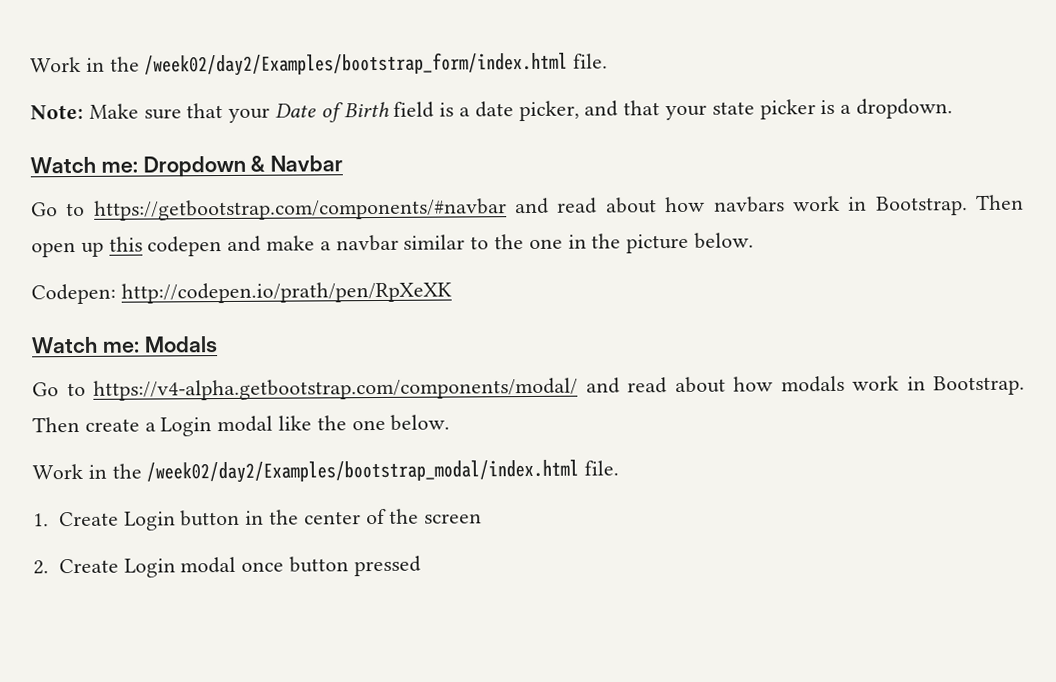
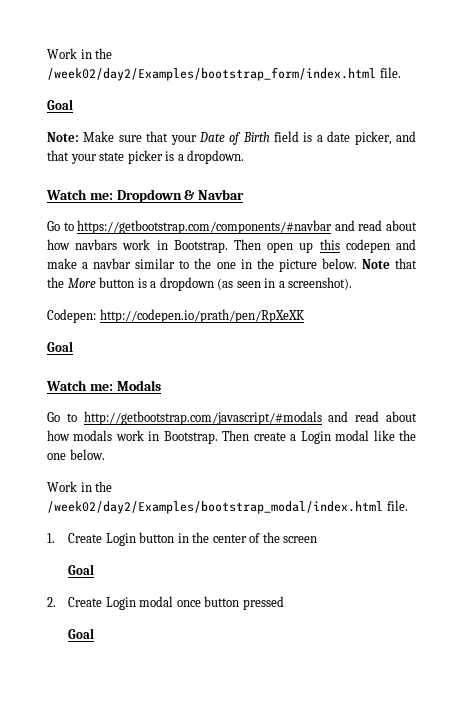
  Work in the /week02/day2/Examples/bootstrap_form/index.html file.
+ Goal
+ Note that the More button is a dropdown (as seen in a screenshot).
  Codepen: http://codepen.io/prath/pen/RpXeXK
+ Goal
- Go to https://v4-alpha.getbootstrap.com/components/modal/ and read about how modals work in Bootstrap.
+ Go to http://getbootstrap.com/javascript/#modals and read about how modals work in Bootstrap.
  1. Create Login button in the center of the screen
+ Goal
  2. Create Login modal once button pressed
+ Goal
-=-=-=-=-
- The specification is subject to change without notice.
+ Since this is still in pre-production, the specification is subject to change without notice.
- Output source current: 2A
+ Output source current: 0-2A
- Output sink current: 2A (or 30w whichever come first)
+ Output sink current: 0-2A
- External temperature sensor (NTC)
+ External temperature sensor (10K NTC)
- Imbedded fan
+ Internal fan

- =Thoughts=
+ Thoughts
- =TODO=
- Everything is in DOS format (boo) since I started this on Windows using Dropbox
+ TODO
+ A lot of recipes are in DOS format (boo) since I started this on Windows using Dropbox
-=-=-=-=-
■ **Aim of the exercise**
Using the entries above, tally every line that holds the word "sink". Answer with that number only.

■ **Result for this task**
2